Dr Peter Williams, housing market specialist and Chairman of Acadametrics, comments:
“On the basis of monthly change, house prices in November stood still. The average price in England & Wales now stands at £220,043, only £7 less than the average in October. The current average is £19,808, or 9.9%, above the price at the April 2009 trough of the last housing recession, but £11,785, or 5.1%, below the price peak of £231,828, recorded in February 2008. The relative stability in prices over the last two years is indicated, too, by our house price Index which stands, this month, at 224.0 and is virtually unchanged from the 223.9 index at January 2010.
"Since March 2010, there have, in fact, been only two months in which house prices have changed by 1% or more. However, these months (April and May this year) reflected the end March change to stamp duty levels, rather than fundamental movements in the housing markets. Nevertheless, as we show later in this report, the steady average house price for the country as a whole masks the very different patterns that currently exist at regional and county levels.
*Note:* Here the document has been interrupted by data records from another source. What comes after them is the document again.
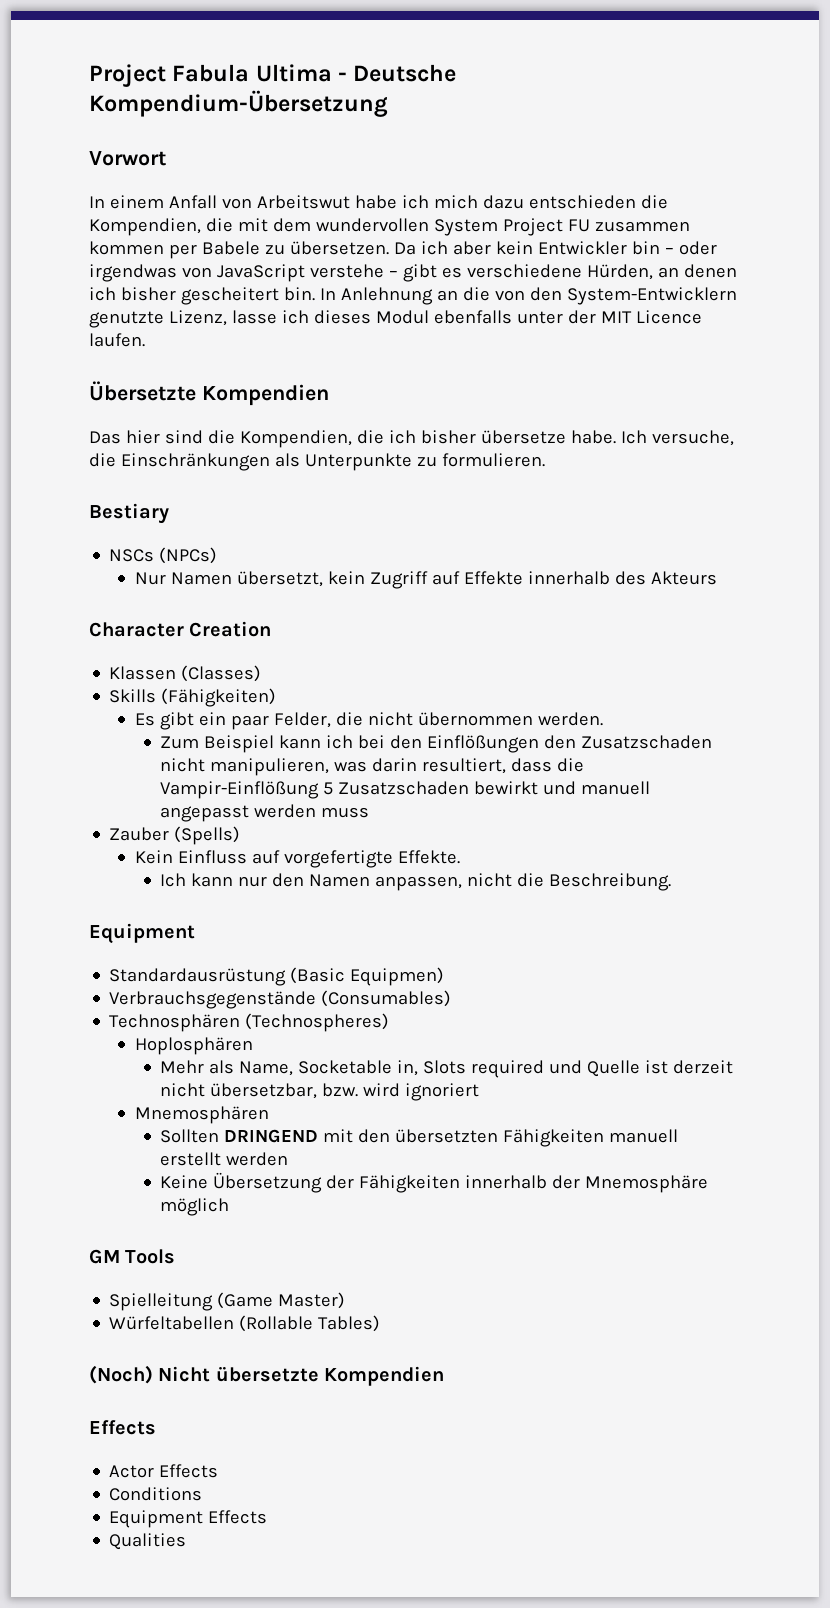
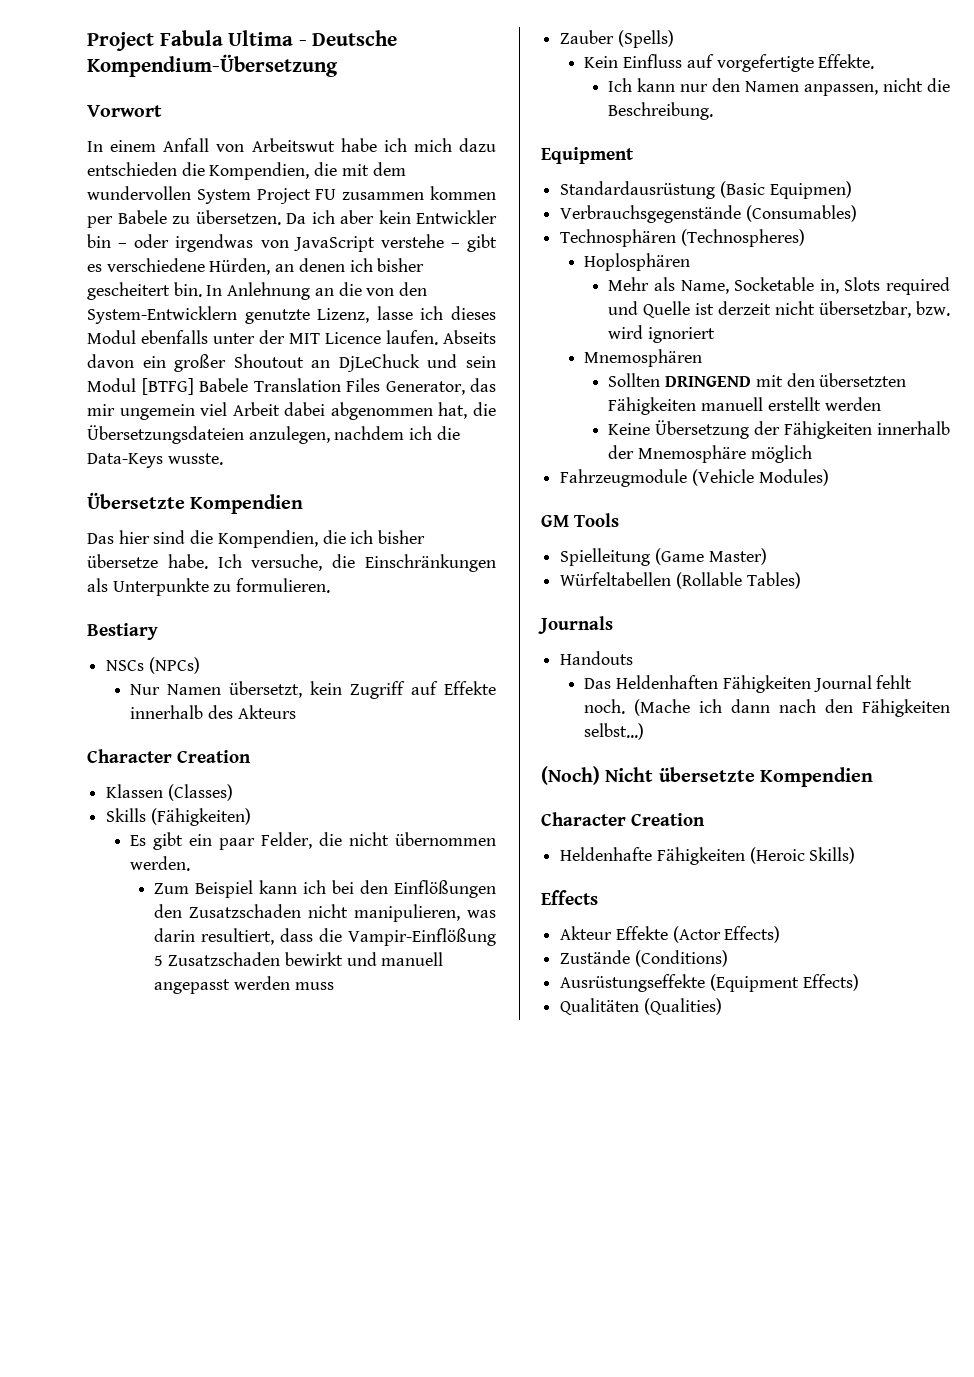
+ Abseits davon ein großer Shoutout an DjLeChuck und sein Modul [BTFG] Babele Translation Files Generator, das mir ungemein viel Arbeit dabei abgenommen hat, die Übersetzungsdateien anzulegen, nachdem ich die Data-Keys wusste.
+ Fahrzeugmodule (Vehicle Modules)
+ Journals
+ Handouts
+ Das Heldenhaften Fähigkeiten Journal fehlt noch. (Mache ich dann nach den Fähigkeiten selbst...)
  (Noch) Nicht übersetzte Kompendien
+ Character Creation
+ Heldenhafte Fähigkeiten (Heroic Skills)
  Effects
- Actor Effects
- Conditions
- Equipment Effects
- Qualities
+ Akteur Effekte (Actor Effects)
+ Zustände (Conditions)
+ Ausrüstungseffekte (Equipment Effects)
+ Qualitäten (Qualities)

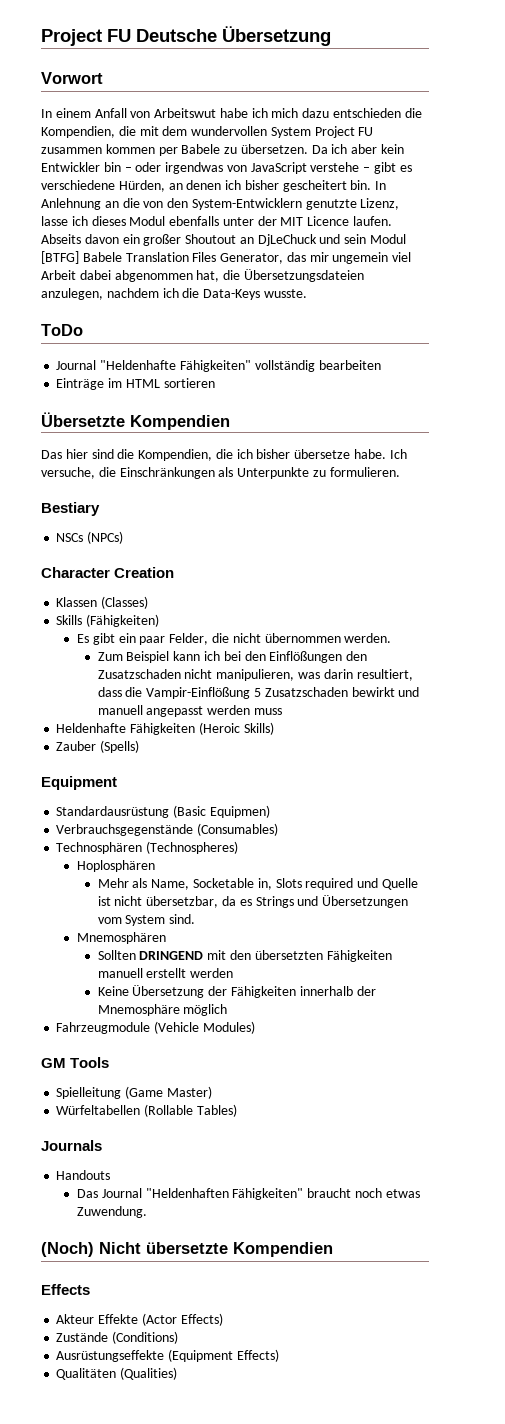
- Project Fabula Ultima - Deutsche Kompendium-Übersetzung
+ Project FU Deutsche Übersetzung
+ ToDo
+ Journal "Heldenhafte Fähigkeiten" vollständig bearbeiten
+ Einträge im HTML sortieren
- Nur Namen übersetzt, kein Zugriff auf Effekte innerhalb des Akteurs
+ Heldenhafte Fähigkeiten (Heroic Skills)
  Zauber (Spells)
- Kein Einfluss auf vorgefertigte Effekte.
- Ich kann nur den Namen anpassen, nicht die Beschreibung.
- Mehr als Name, Socketable in, Slots required und Quelle ist derzeit nicht übersetzbar, bzw. wird ignoriert
+ Mehr als Name, Socketable in, Slots required und Quelle ist nicht übersetzbar, da es Strings und Übersetzungen vom System sind.
- Das Heldenhaften Fähigkeiten Journal fehlt noch. (Mache ich dann nach den Fähigkeiten selbst...)
+ Das Journal "Heldenhaften Fähigkeiten" braucht noch etwas Zuwendung.
  (Noch) Nicht übersetzte Kompendien
- Character Creation
- Heldenhafte Fähigkeiten (Heroic Skills)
“Over the last twelve months, year on year house prices in England & Wales have fallen by -0.7%, suggesting a further slowing in the rate of annual decline from the -2.2% fall seen in June 2011. Figure 4 shows the annual house price growth for each of the regions in England & Wales over the last three months and demonstrates that house prices are falling in all regions except for Greater London. But Figure 4 also shows that there has been a reduction in the rate of annual decline of house prices in all regions except the North West.
"Last month, we were reporting the opposite trend, with all regions witnessing bigger falls in house prices on an annual basis, except for the West Midlands and Greater London. This latest shift goes against almost all the housing analysts predictions, ourselves included, and suggests that the outcome for the housing market in 2011 is likely to be closer to a fall of around -1.0%, against our earlier predictions of -2.5%. This is good news for existing owners and even for those buyers in a position to purchase who can feel more confident about entering the market.
“All recent economic news and commentary has been negative regarding future prospects - too negative, some now suggest. Indeed, our commentary shows that the housing market in 2011 has performed better than expected - low interest rates and support for borrowers in difficulty have played their part.
"Going forward, the latest Bank of England Financial Stability report issued on 1st December commented that ‘forward looking indicators of housing market activity have remained weak’ while the Office for Budget Responsibility Economic and Fiscal Outlook published at the end of November suggested that house prices would fall slightly in 2012 and that transactions would remain subdued.
"Underpinning both sets of commentary is a recognition of tighter credit conditions and a lack of consumer confidence and capacity. David Miles, an external member of the Bank’s Monetary Policy Committee, set out in a recent speech the view that the housing market was in transition and that it might ‘never look quite the same again’.
This followed similar comments by Charlie Bean, earlier in the month. As we write, Andy Haldane, Director of Financial Stability at the Bank, has warned of funding difficulties for banks. If these result in higher interest rates and fewer mortgages, the housing market will most certainly be affected.
"Major change is underway in the housing market but it is important not to let this lead to a view the new world might be unrecognisable. Although there will be more renters, home ownership will remain the dominant tenure and there will be a continued flow of households onto the housing ladder. Households will continue to move reflecting job and personal circumstances. Perhaps the big unknowns at this stage are the likely output of new homes and the flow of mortgage finance.